Abstract
A unique subpopulation of macrophages (MΦ) was identified among the spleen and bone marrow MΦ of normal mice. After 24 h of culture, approximately 2.5% of the adherent cells cluster into “foci” of 10–30 cells. On the basis of their phagocytic and morphologic characteristics, these focus‐forming MΦ (FF‐MΦ) appeared to be highly activated. Uncoated sheep erythrocytes (E) were ingested by FF‐MΦ indicating that opsonization was not a prerequisite for phagocytosis. However, IgM‐coated E (EIgM) were more readily phagocytosed by FF‐MΦ than were E suggesting that IgM is recognized as an effective opsonin by these cells. EIgM and E coated with IgM and complement(C) (ElgMC) were ingested by approximately the same percentage of FF‐ MΦ; thus, if these cells possess complement receptors in addition to structures which bind EIgM, the C receptors do not enhance the ability of FF‐MΦ to ingest opsonized particles.

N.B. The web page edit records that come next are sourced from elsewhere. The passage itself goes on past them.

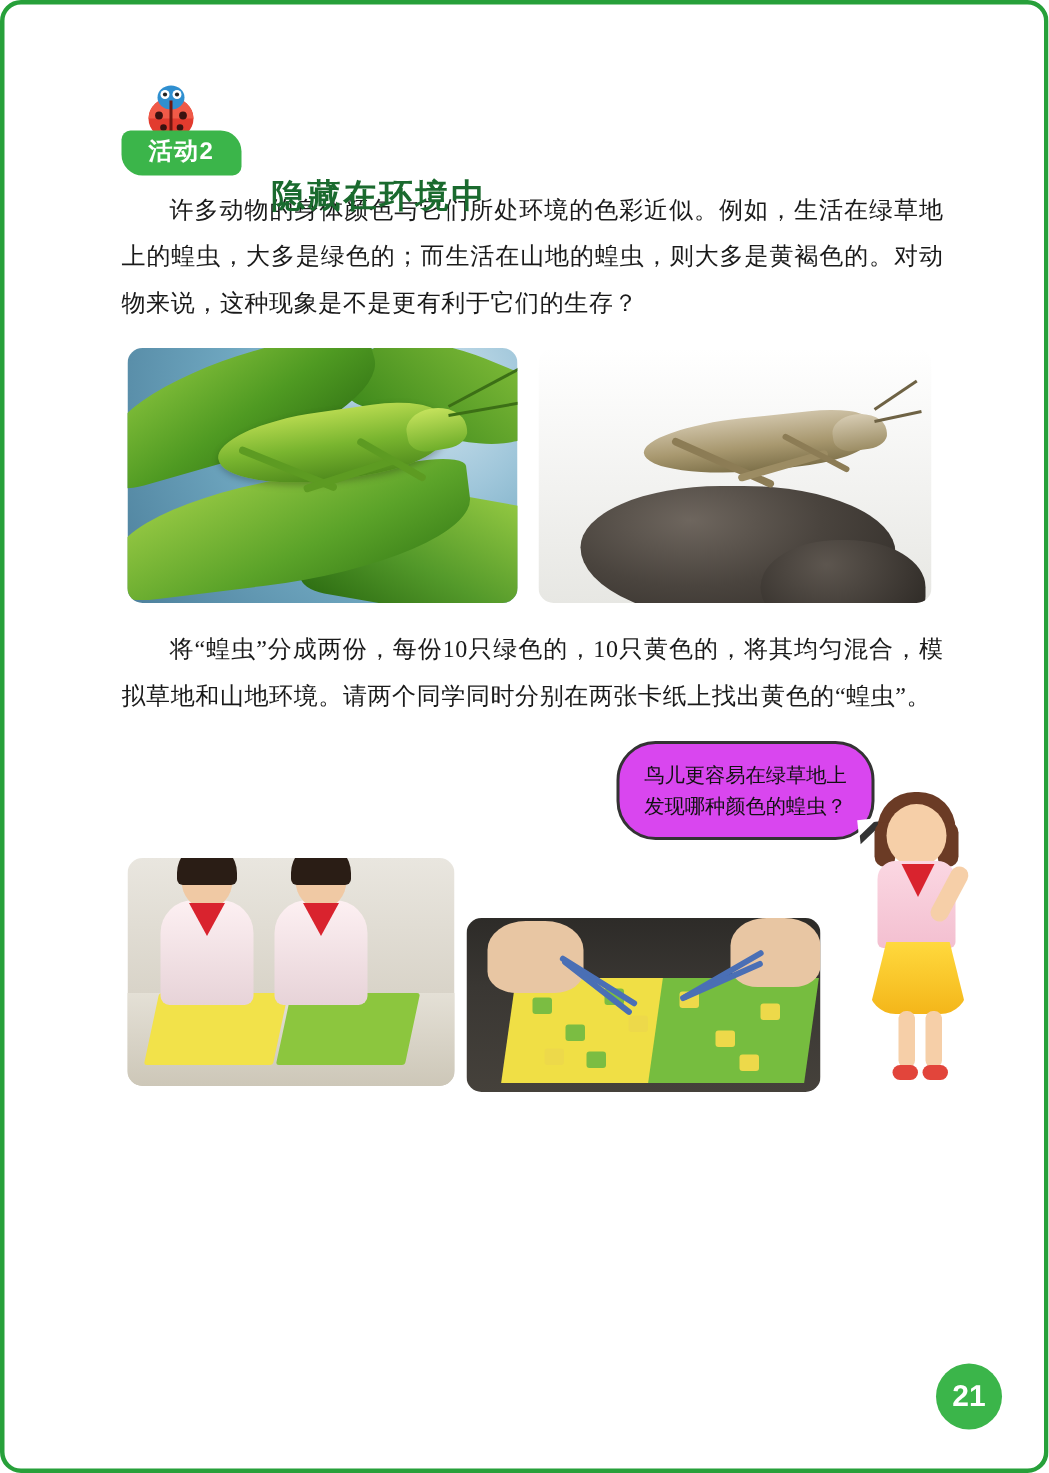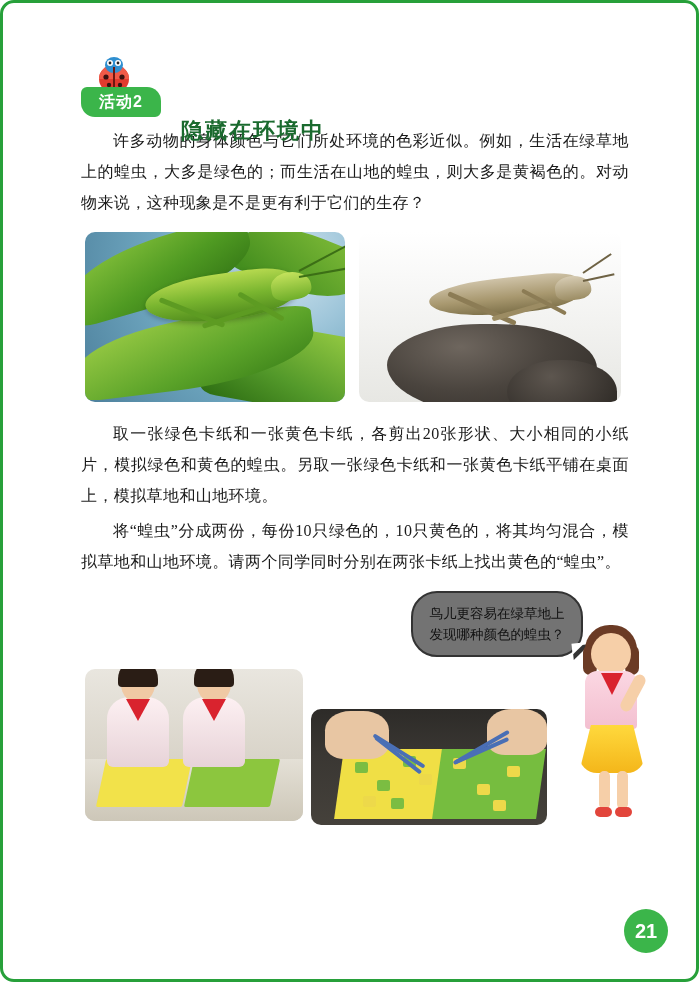"取一张绿色卡纸和一张黄色卡纸，各剪出20张形状、大小相同的小纸片，模拟绿色和黄色" p.body-text { html: <p>取一张绿色卡纸和一张黄色卡纸，各剪出20张形状、大小相同的小纸片，模拟绿色和黄色的蝗虫。另取一张绿色卡纸和一张黄色卡纸平铺在桌面上，模拟草地和山地环境。</p> -> none }
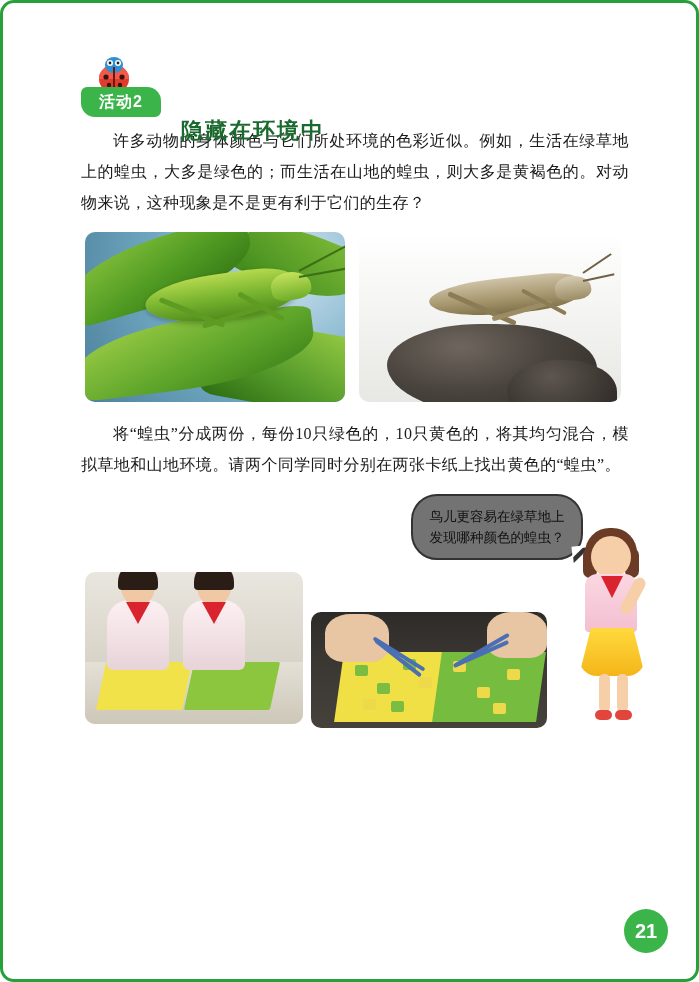"鸟儿更容易在绿草地上发现哪种颜色的蝗虫？" .bubble { background: #737373 -> #d946ef }
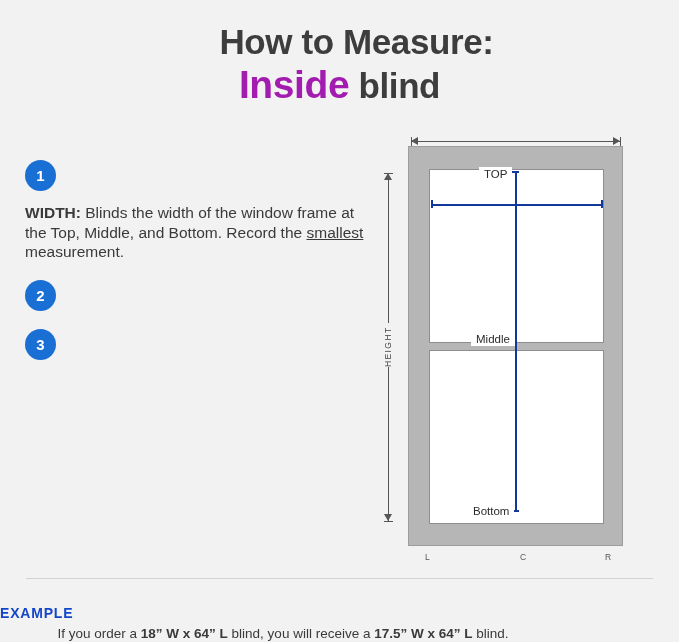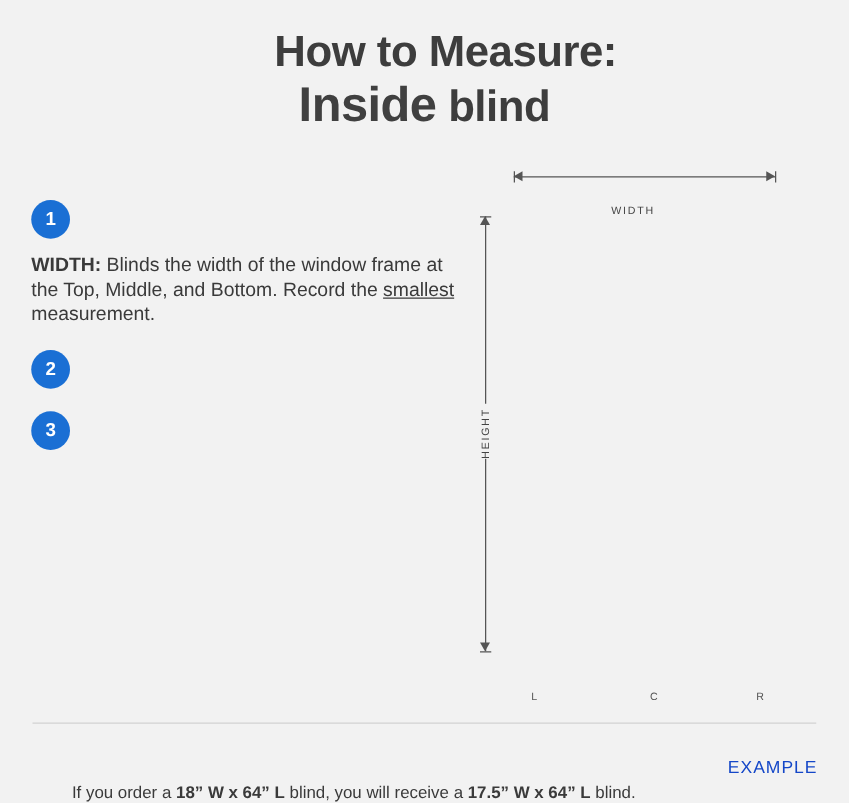"Inside" .title-accent { color: #404040 -> #a21caf }
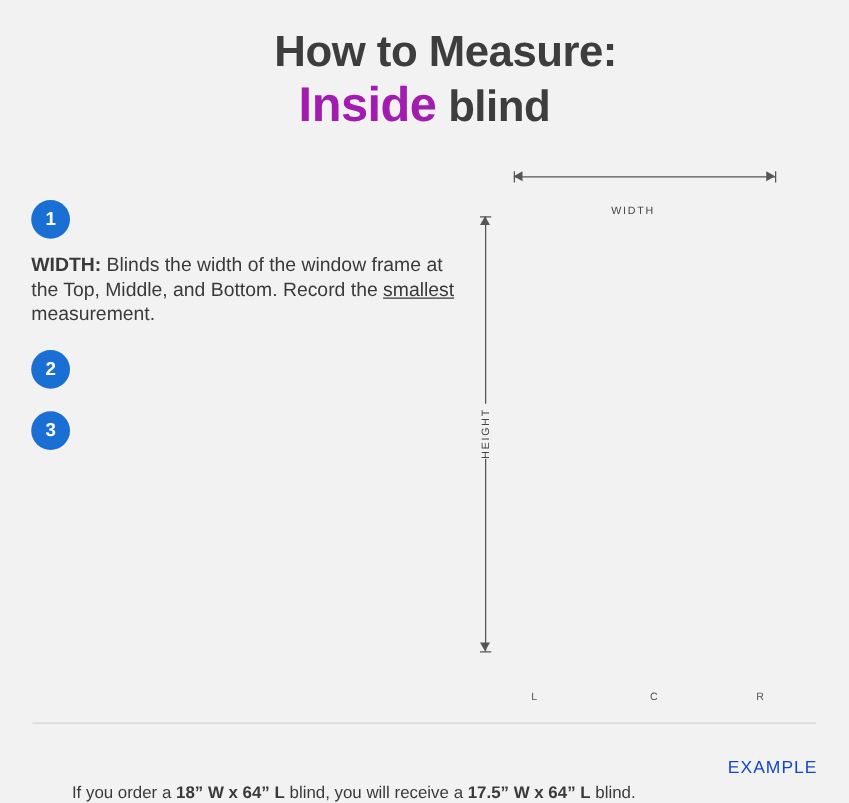"TOP" div.win-frame { html: none -> <div> <div></div> <div></div> <div></div> <div></div> <div></div> <div></div> <div></div> <div></div> <div>TOP</div> <div>Middle</div> <div>Bottom</div> </div> }
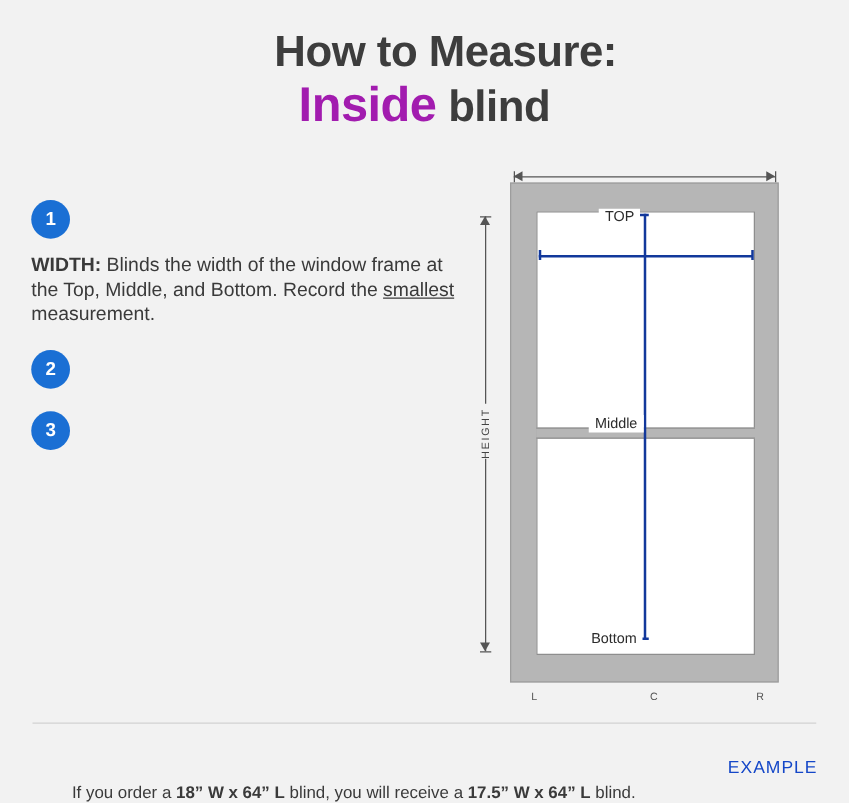"EXAMPLE" .example-title { font-weight: normal -> bold; text-align: right -> left }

The non‐focus‐forming MΦ, e.g. individual MΦ (I‐MΦ), in the spleen and bone marrow can, themselves, be divided into various subpopulations distinguished by their ability to bind and ingest E, EIgM and ElgMC. These may represent various subpopulations of MΦ or MΦ at various stages of activation or differentiation.
While spleen and bone marrow MΦ contained FF‐MΦ and I‐MΦ which vary in their ability to ingest E, EIgM and ElgMC, the MΦ of the peritoneum and blood of normal mice were far more homogeneous. Peritoneal and blood MΦ did not form foci, and did not ingest E or EIgM in significant amounts although a small percentage were able to ingest ElgMC. These data suggest that the population of MΦ in the spleen and bone marrow are far more heterogeneous than those found in the peritoneum or blood and that binding and phagocytosis of various coated and uncoated erythrocytes can be studied to elucidate this heterogeneity.